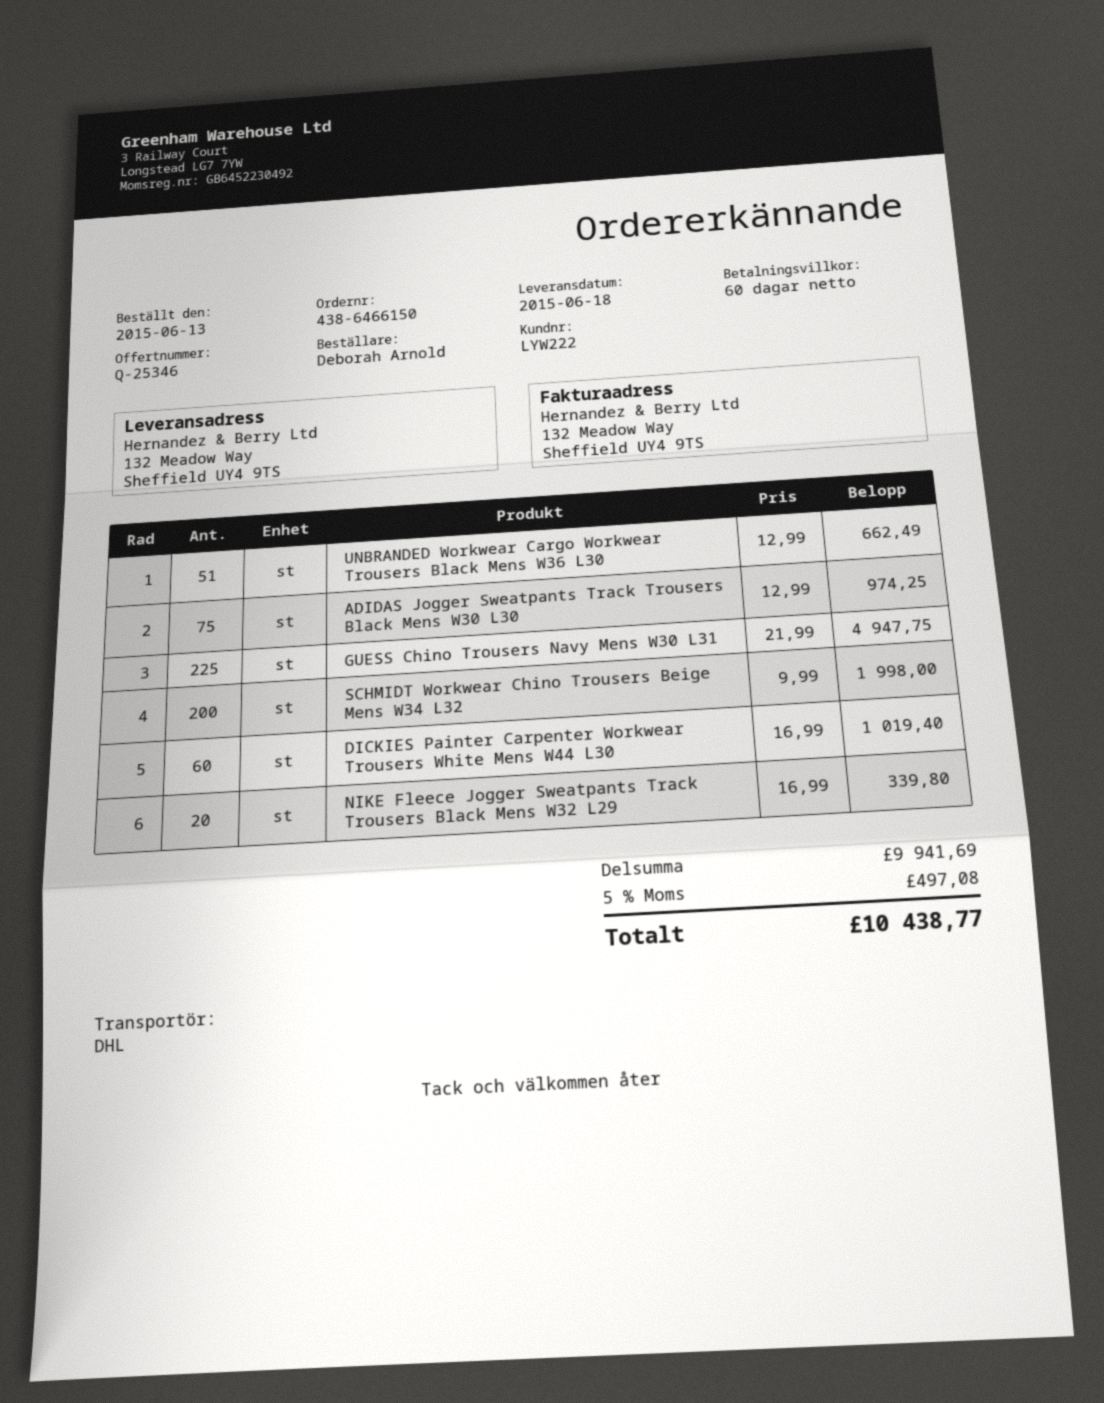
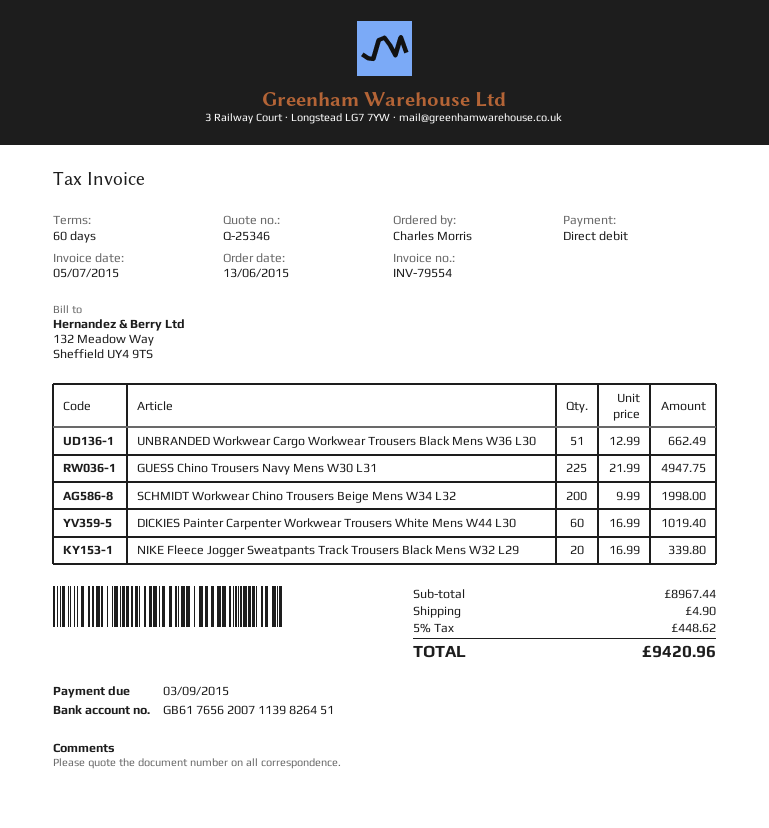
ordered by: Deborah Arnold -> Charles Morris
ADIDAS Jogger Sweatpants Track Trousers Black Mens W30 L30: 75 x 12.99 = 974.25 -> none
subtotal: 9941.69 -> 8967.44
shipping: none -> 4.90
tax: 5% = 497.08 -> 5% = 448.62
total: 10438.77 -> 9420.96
══════════
- [Task directions]: Repeat each line, unchanged, from the line that contains "shipping: none -> 4.90" to the end of the listing above.

- [Solution to the problem]:
shipping: none -> 4.90
tax: 5% = 497.08 -> 5% = 448.62
total: 10438.77 -> 9420.96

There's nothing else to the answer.